We are on a path to somewhere. This path is not a straight one. This is not a concrete path across an urban landscape. This is not the asphalt of a newly groomed forest preserve trail. This is not the path leading to grandma’s back door. Where the porch door is always lighter than you expect and shuts with an antique brusqueness. Where home fried potatoes, sausage hamburgers, or anything else dreamed can be asked for and readied with excitement. Where the smell of healing salves, freshly read newspapers, and wisdom anchor themselves to every fabric in the reading room (because the TV is not for watching).
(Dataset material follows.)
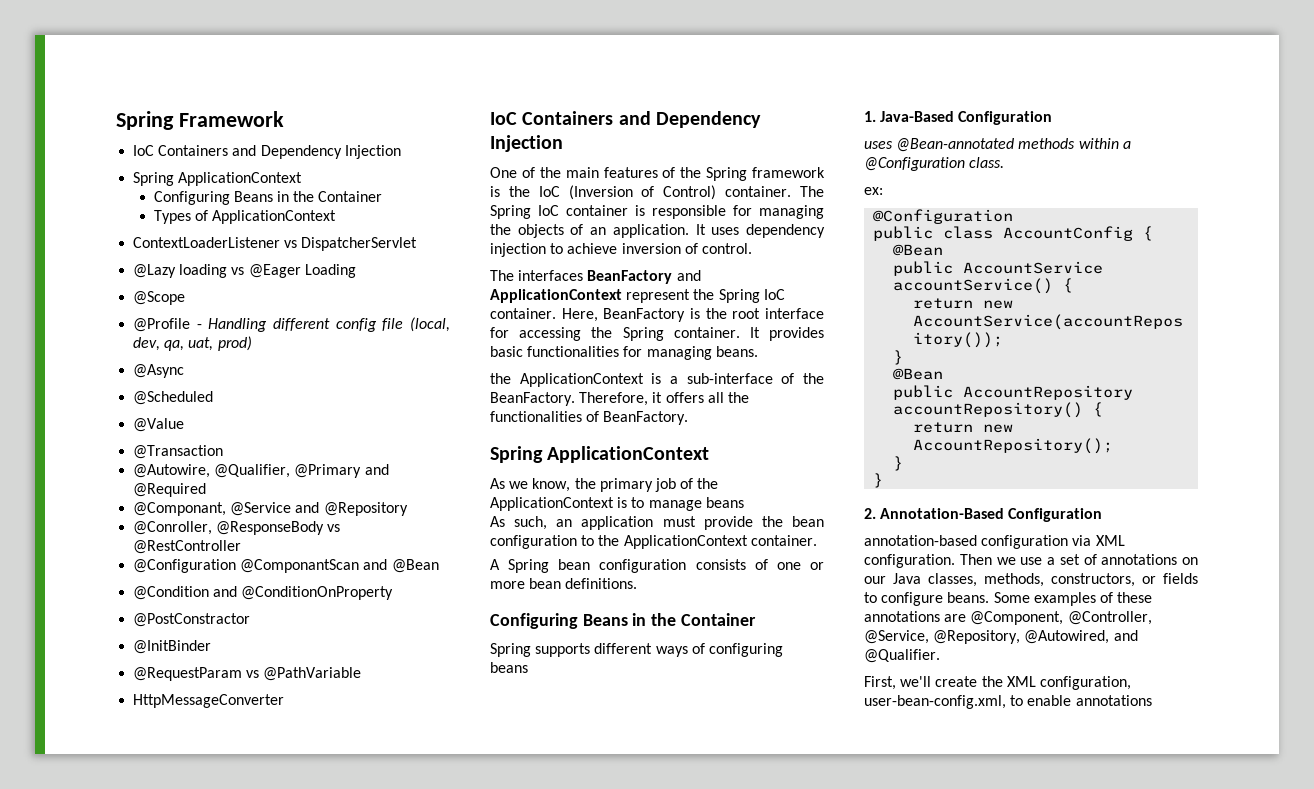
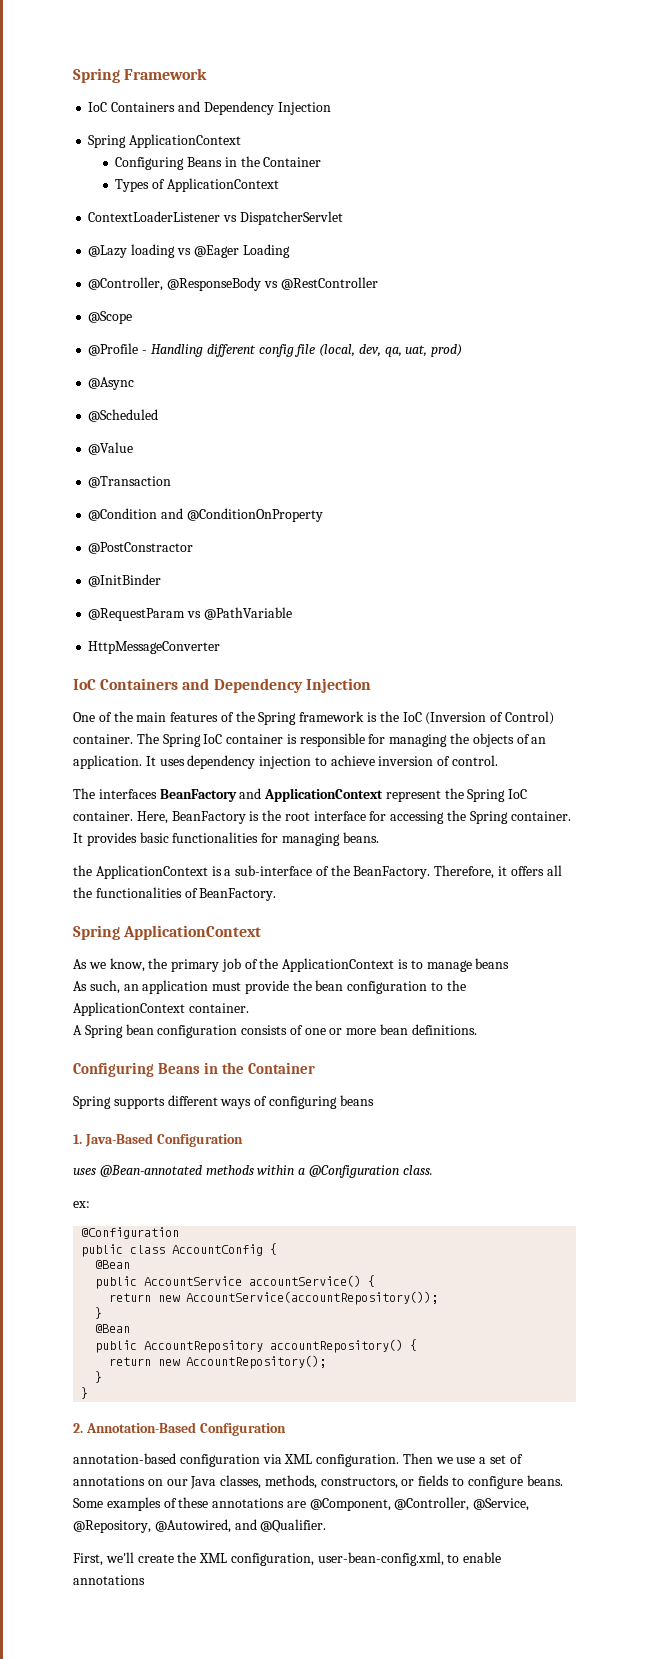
(356, 271) none -> [88,277,378,291] // @Controller, @ResponseBody vs @RestController
[133,464,389,478] [133,483,207,497] [133,502,408,516] [133,521,341,535] [133,540,242,554] [133,559,439,573] // @Autowire, @Qualifier, @Primary and @Required // @Componant, @Service and @Repository // @Conroller, @ResponseBody vs @RestController // @Configuration @ComponantScan and @Bean -> (172, 482) none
Nope. This is an ancient path we’re on. One troddened by the Mayans some 1200 years prior. Up mountains and over rocky terrain. Where you can’t see but two feet in either direction. Great green overgrowth obtusely dissolving any trace of us having been where we stepped but 10 seconds prior. This path though rough is still a natural one. We must trust the path as the animals have to come to trust it. The duality of this path is that it both leads and masks our way. We know where we want to be, but we don’t know where we’re going.
Trusting this path will no doubt lead us to a cliff. Upon reaching this cliff we must descend it and we will no doubt find the descent easier than imagined. But by reaching its summit we will have found ourselves at a beach with it’s familiar and uplifting smells of freedom and fish. The weight of our journey will have been forgotten and only an ocean of possibility will be at our feet.